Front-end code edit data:
══════
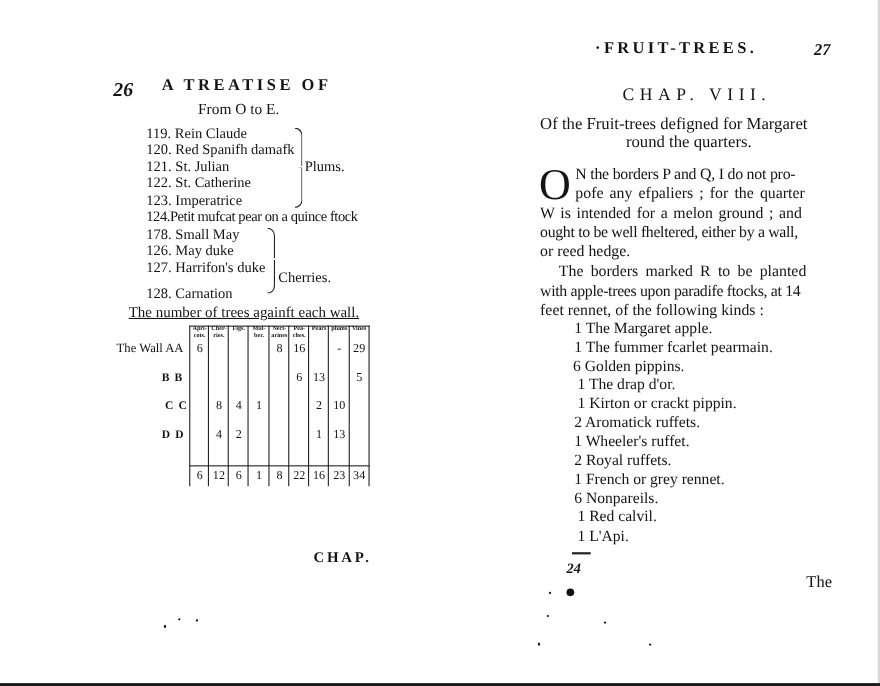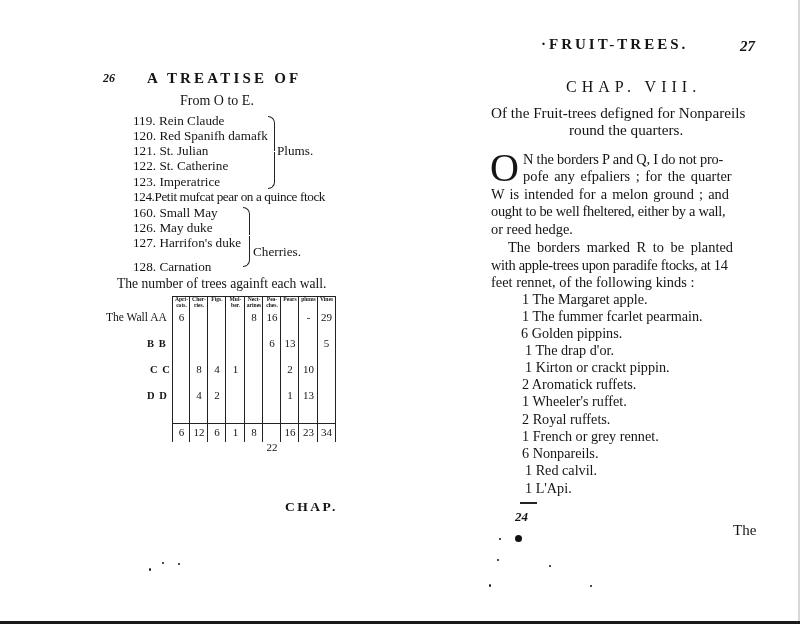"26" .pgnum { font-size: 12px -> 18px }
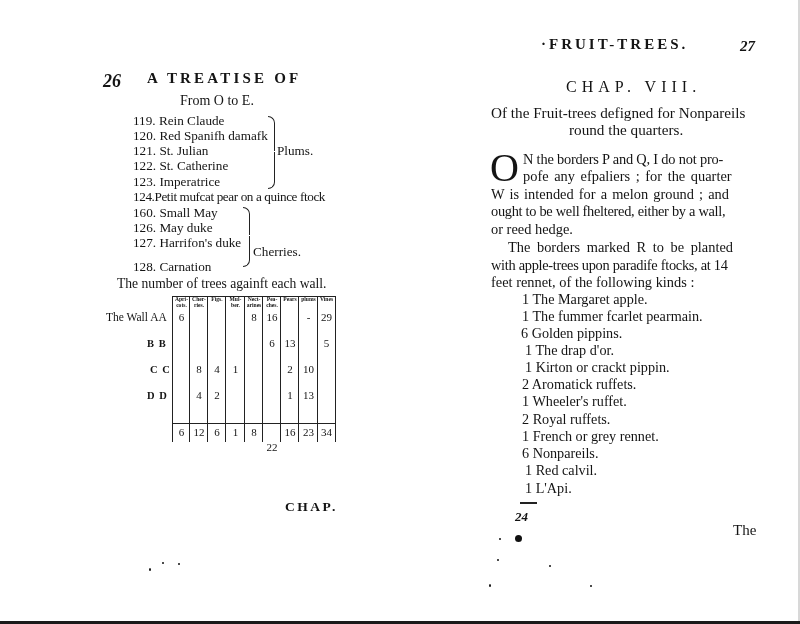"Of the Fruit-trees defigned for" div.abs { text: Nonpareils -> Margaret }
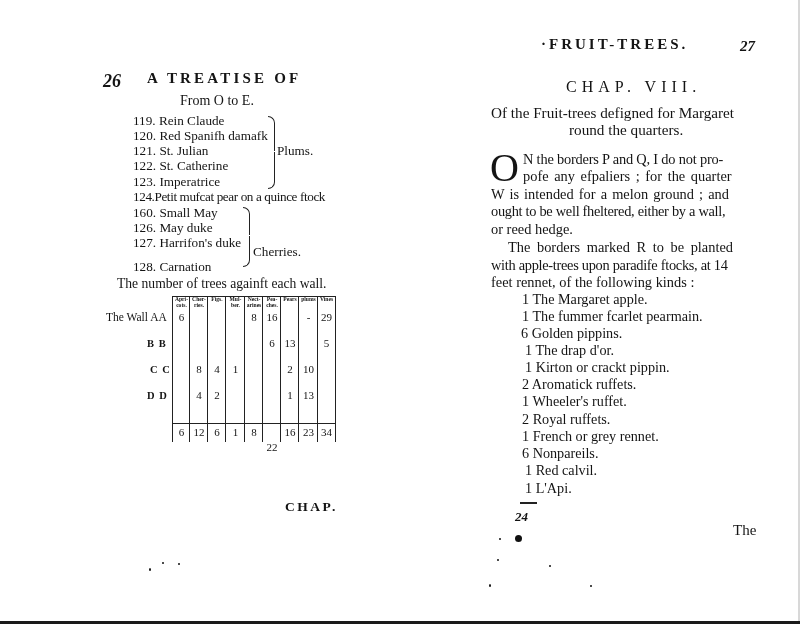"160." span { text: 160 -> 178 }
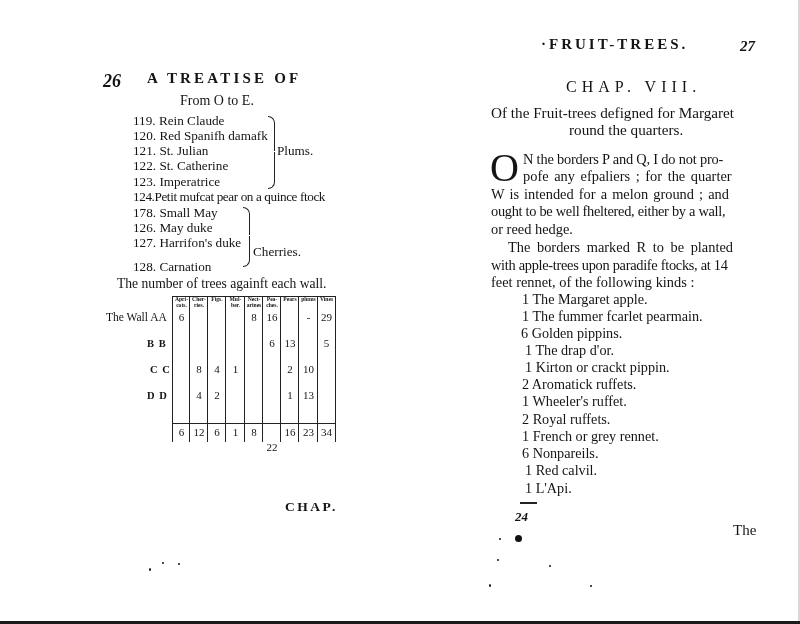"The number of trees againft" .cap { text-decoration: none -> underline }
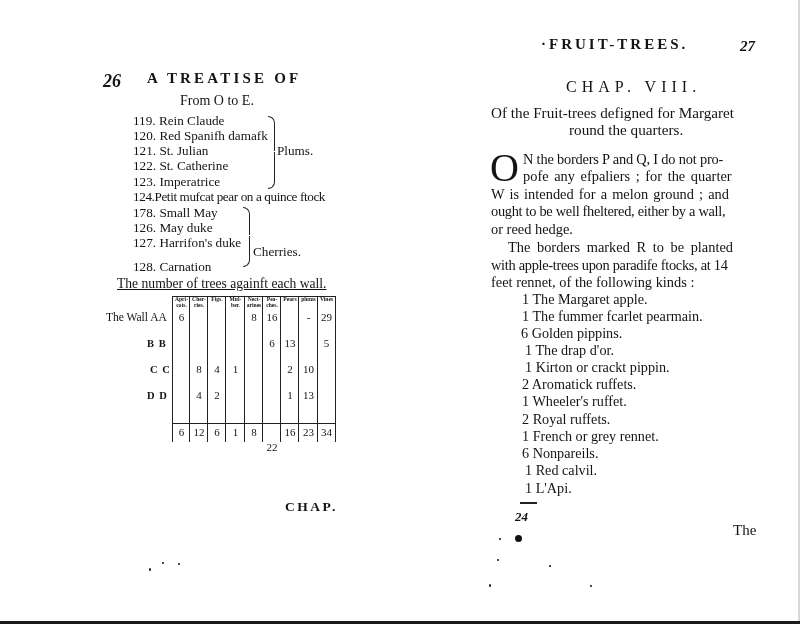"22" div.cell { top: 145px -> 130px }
══════
EXERCISE DIRECTIONS:
Beginning at the line that holds "the Fruit-trees defigned" and ending with the last line of the entries, please set down each line exactly, leaving every picture out.

WRITTEN RESPONSE:
"Of the Fruit-trees defigned for" div.abs { text: Nonpareils -> Margaret }
"160." span { text: 160 -> 178 }
"The number of trees againft" .cap { text-decoration: none -> underline }
"22" div.cell { top: 145px -> 130px }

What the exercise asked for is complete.